A análise é do cientista político André César, da Hold Consultoria. Por outro lado, ele admite que, a favor de Lira, está a capacidade de interpretar os humores do mercado e saber quando terá de abandonar o barco bolsonarista. Uma das características do centrão é a sobrevivência política independentemente de quem está ocupando o Palácio do Planalto.
Lira foi o segundo mais votado da bancada de nove deputados de Alagoas.
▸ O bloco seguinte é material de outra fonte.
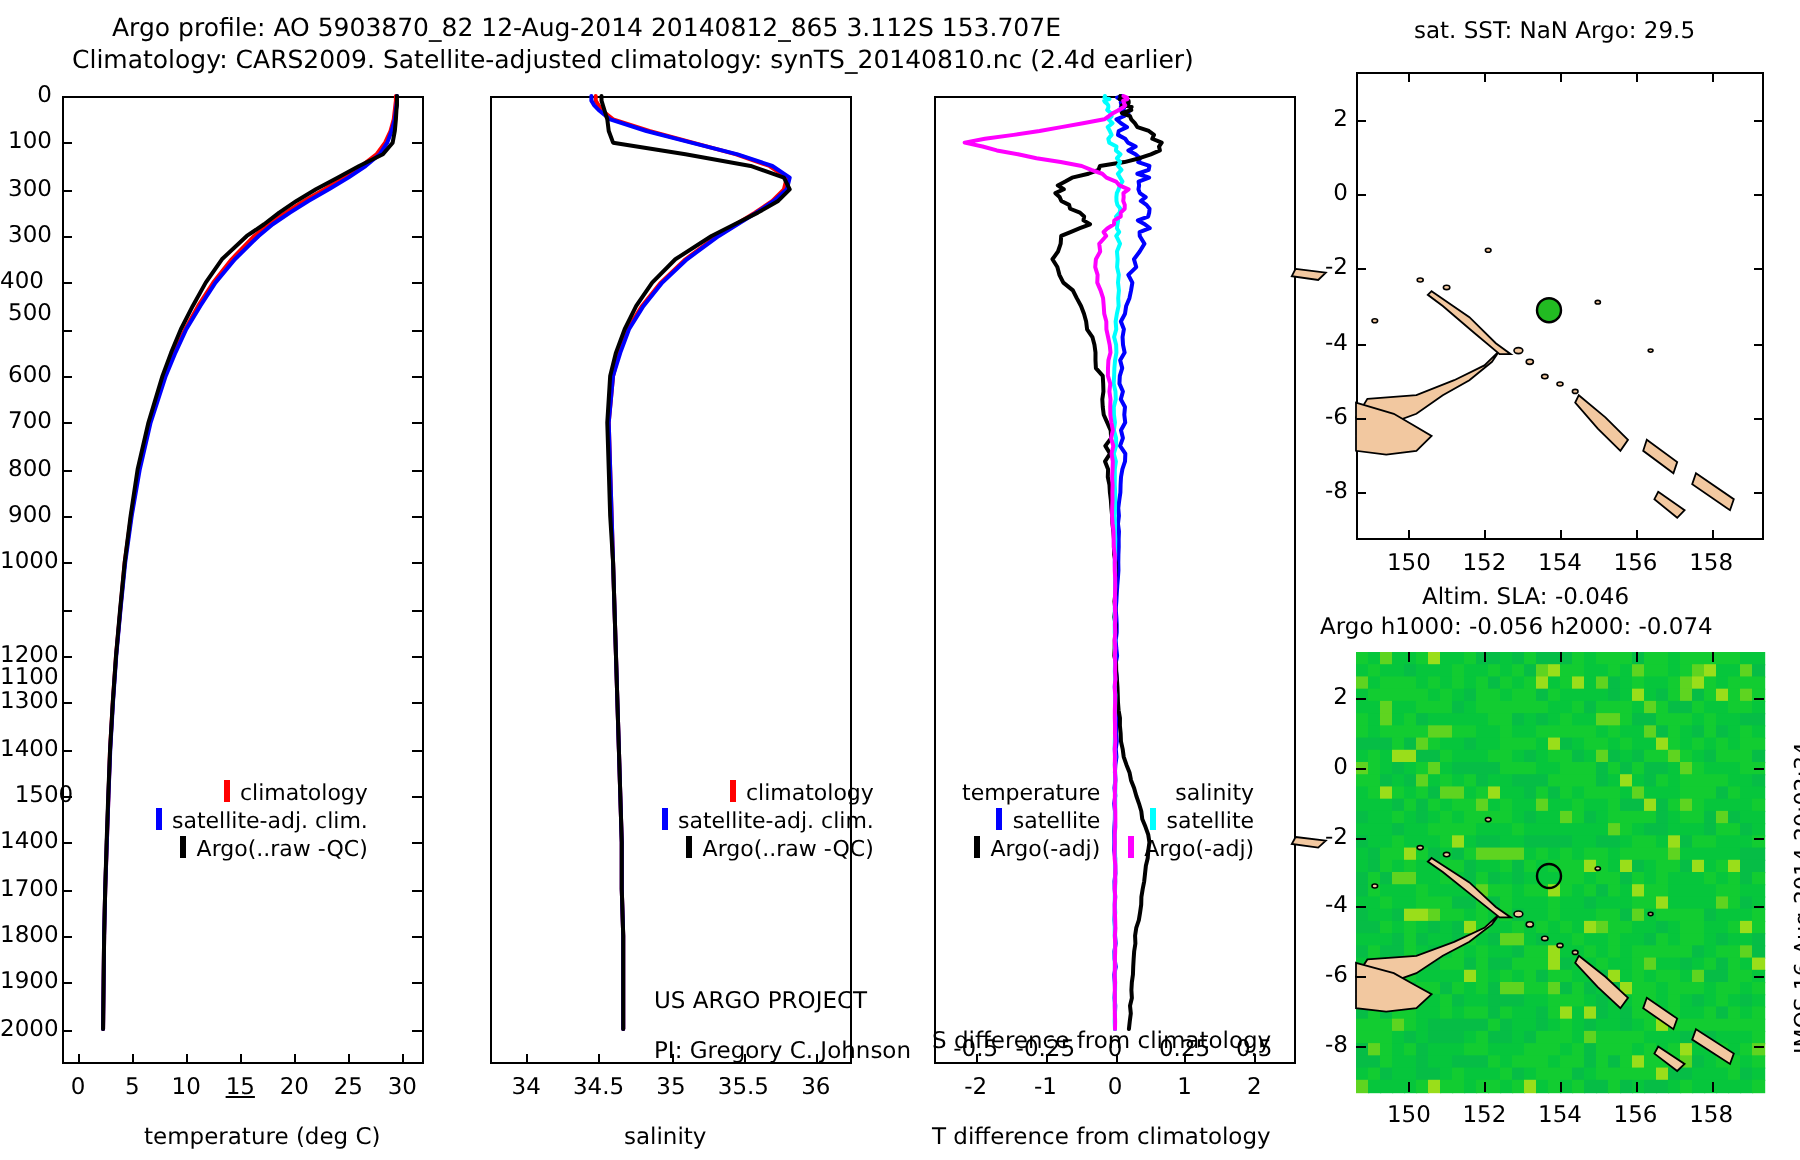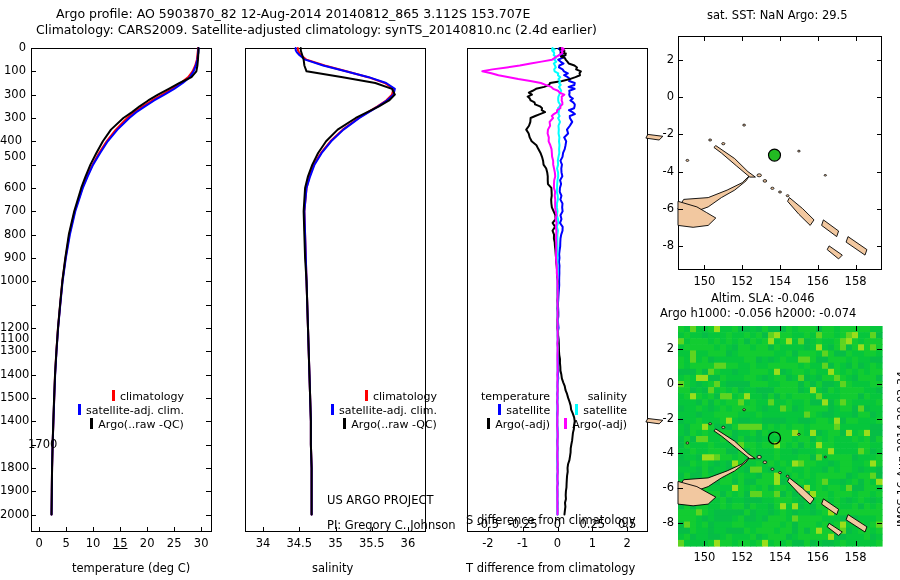"1500" div.abs { text-align: left -> center }
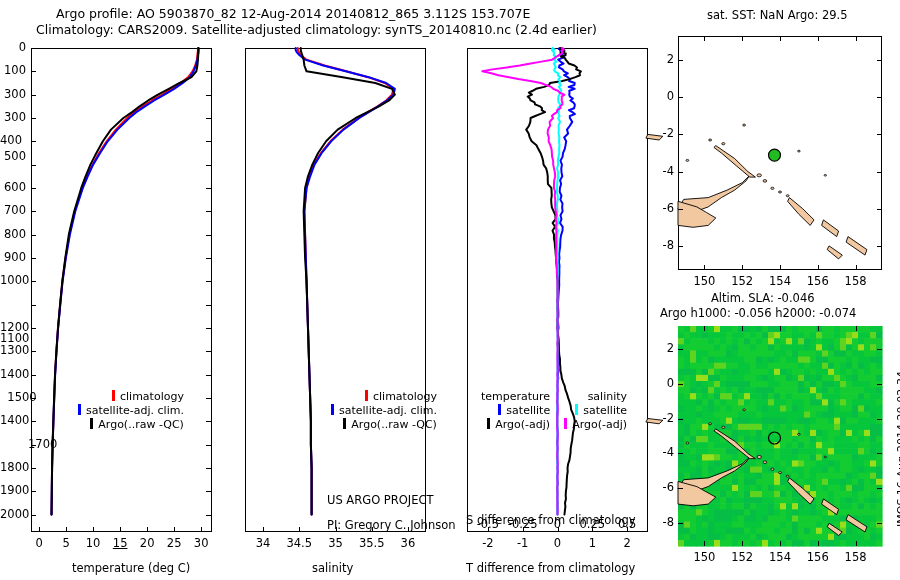"1700" div.abs { padding-left: 28px -> none }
Na eleição de 2018, recebeu 143.858 votos.
César afirma que, na escalada de agressividade de Bolsonaro contra a cúpula do Judiciário, Lira se afastou do presidente do Senado, Rodrigo Pacheco, que defende uma postura mais conciliatória mas, ao mesmo tempo, dá declarações de defesa da democracia e das instituições.
Na sexta-feira 6 de agosto, Lira anunciou que vai levar ao plenário a proposta de emenda constitucional do voto impresso, apesar de ter sido rejeitada na comissão especial.
As pressões contra Bolsonaro que atuam sobre Lira ainda não são intensas. O cientista político diz que o mercado financeiro olha mais para o curto prazo e ainda aposta que o centrão vai moderar Bolsonaro. É o que Ciro Nogueira se referiu na posse dele na Casa Civil como “amortecedor”. O vice-presidente general Hamilton Mourão é visto como outro personagem de contenção de Bolsonaro.